By the end of the war, those held in internment camps were either sent to the Axis powers in return for American nationals, or were given leave to return home. Of the returnees, 15 were eventually interviewed on their experiences in the American internment camps. Repatriation was particularly difficult for returning deportees who would lose everything through the internment, as with the case of Hugo Droege, whose farm in Guatemala had been seized after he was forcibly taken to America. Party ties prior to deportation often made repatriation difficult, as with the case of Droege, and some others, affiliations with the Nazi party, called by Droege “not real membership” haunted them beyond the war.


Many of the deported German Latin Americans who would return to South America saw great difficulty in continuing life the same. Many countries had adopted strict anti-Nazi and anti-German policies, contributing to the governments seizing German holdings across Latin America. Repatriation took much more than just returning home, it was a process of becoming at home in Latin America again, a process that took longer than many would have hoped.

Aftermath and Legacy


In the aftermath of the mass deportations, many companies owned by German deportees in Latin America were confiscated and expropriated, despite US intelligence recognising that the resulting seizures would cause grave economic harm. Additionally, upon learning about the mass deportations of Germans from Latin America, the Nazi regime retaliated on the nations cooperating with the United States by scouring German-occupied territory for their citizens and forcibly interning them.

For the deportees, their fate after the war had varied greatly. Many had already been sent to Germany over the course of the war, but for those who had stayed in the US, some (depending on the country they had been deported from) were given the opportunity to return to Latin America. However, their return wasn’t necessarily the end of their ordeal, with many returning to find that their property and belongings had been confiscated. Additionally, these returning Germans found themselves marked and excluded from societies that the once thought of as home, as anti-immigrant and anti-German sentiment dogged many Latin American countries as a result of the deportations.

US Congressional Investigation and Reparations

In 1980, a Commission was approved by Congress as a “fact finding study” to look into the deportation of civilians to US internment camps. This commission published its report in 1983, bringing to light the US government’s actions in this period. However, this commission’s recognition of the treatment of German civilians from Latin Americans was limited only to its appendix. In 1988, the United States Congress passed the Civil Liberties Act of 1988, which granted a formal apology and reparations to Japanese Americans interned during World War 2, with a $20,000 US payout to all survivors. However, these reparations and the subsequent apology did not pertain to non-US citizens and legal permanent residents who were deported to the United States from Latin America.
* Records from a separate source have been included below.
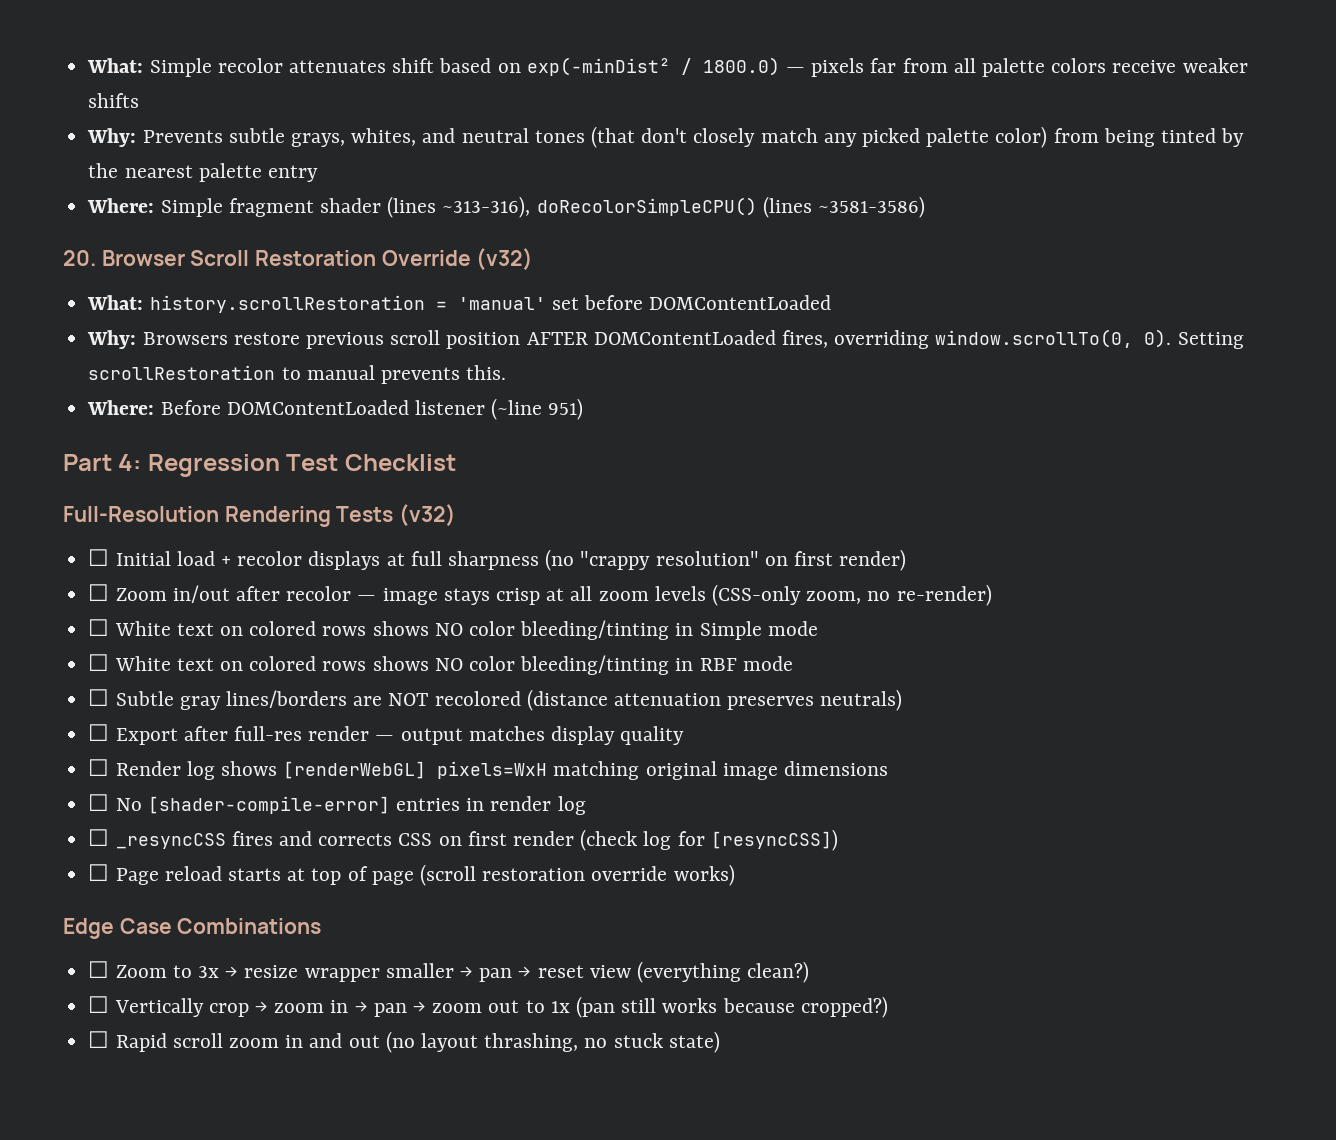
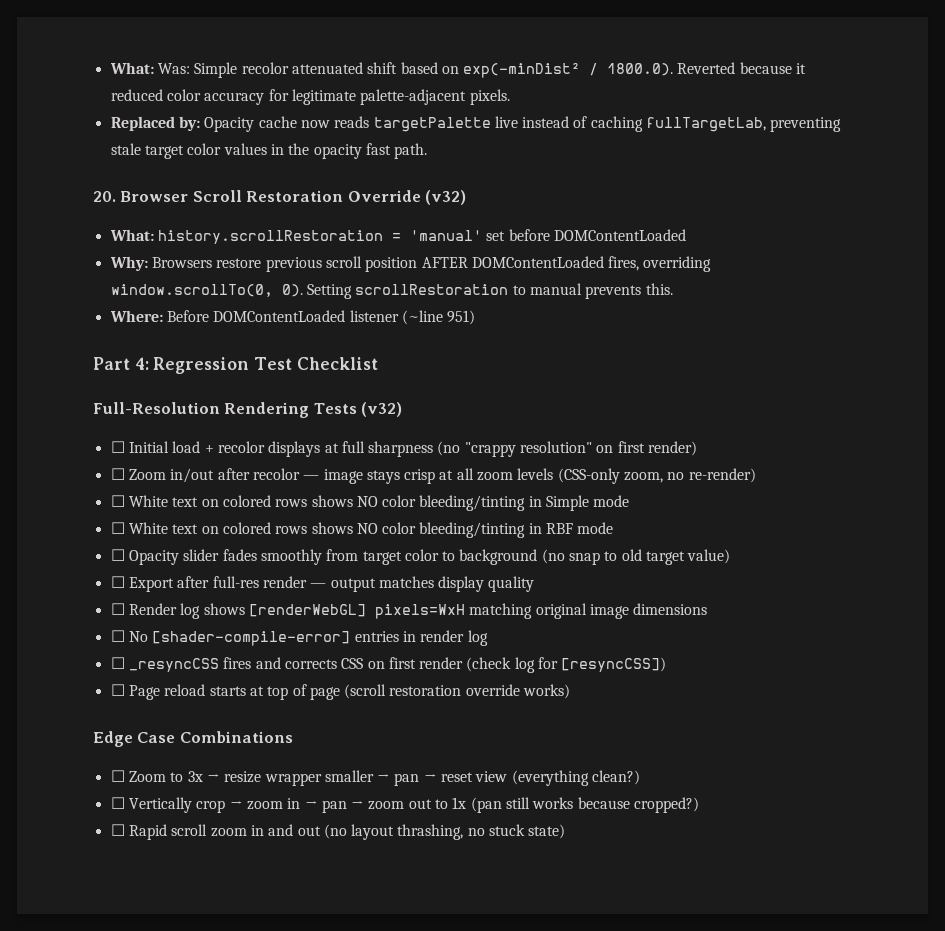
- What: Simple recolor attenuates shift based on exp(-minDist² / 1800.0) — pixels far from all palette colors receive weaker shifts
- Why: Prevents subtle grays, whites, and neutral tones (that don't closely match any picked palette color) from being tinted by the nearest palette entry
- Where: Simple fragment shader (lines ~313-316), doRecolorSimpleCPU() (lines ~3581-3586)
+ What: Was: Simple recolor attenuated shift based on exp(-minDist² / 1800.0). Reverted because it reduced color accuracy for legitimate palette-adjacent pixels.
+ Replaced by: Opacity cache now reads targetPalette live instead of caching fullTargetLab, preventing stale target color values in the opacity fast path.
- ☐ Subtle gray lines/borders are NOT recolored (distance attenuation preserves neutrals)
+ ☐ Opacity slider fades smoothly from target color to background (no snap to old target value)

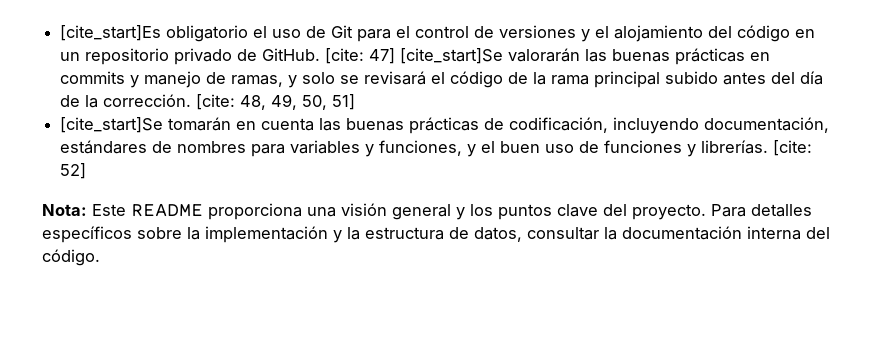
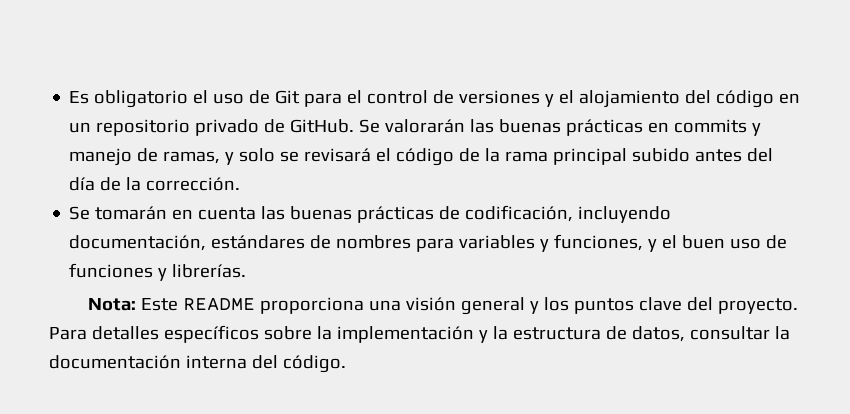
- [cite_start]Es obligatorio el uso de Git para el control de versiones y el alojamiento del código en un repositorio privado de GitHub.
+ Es obligatorio el uso de Git para el control de versiones y el alojamiento del código en un repositorio privado de GitHub.
- [cite: 47] [cite_start]Se valorarán las buenas prácticas en commits y manejo de ramas, y solo se revisará el código de la rama principal subido antes del día de la corrección. [cite: 48, 49, 50, 51]
- [cite_start]Se tomarán en cuenta las buenas prácticas de codificación, incluyendo documentación, estándares de nombres para variables y funciones, y el buen uso de funciones y librerías. [cite: 52]
+ Se valorarán las buenas prácticas en commits y manejo de ramas, y solo se revisará el código de la rama principal subido antes del día de la corrección.
+ Se tomarán en cuenta las buenas prácticas de codificación, incluyendo documentación, estándares de nombres para variables y funciones, y el buen uso de funciones y librerías.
Because the law was restricted to American citizens, and to legal permanent residents, ethnic Japanese who had been taken from their homes in Latin America (mostly from Peru), were not covered in the reparations, regardless of whether they had remained in the United States, had returned to Latin America, or had been deported to Japan after the war. In 1996, Carmen Mochizuki filed a class-action lawsuit, and, from what was left of the funds from the CLA, won a settlement of around $5,000 per person for those who were eligible. One hundred and forty-five of those affected were able to receive the $5,000 settlement before funds ran out. In 1999, funds were approved for the US Attorney General to pay compensation to the remaining claimants.

To this day, no formal apology has ever been issued to Germans deported from Latin America.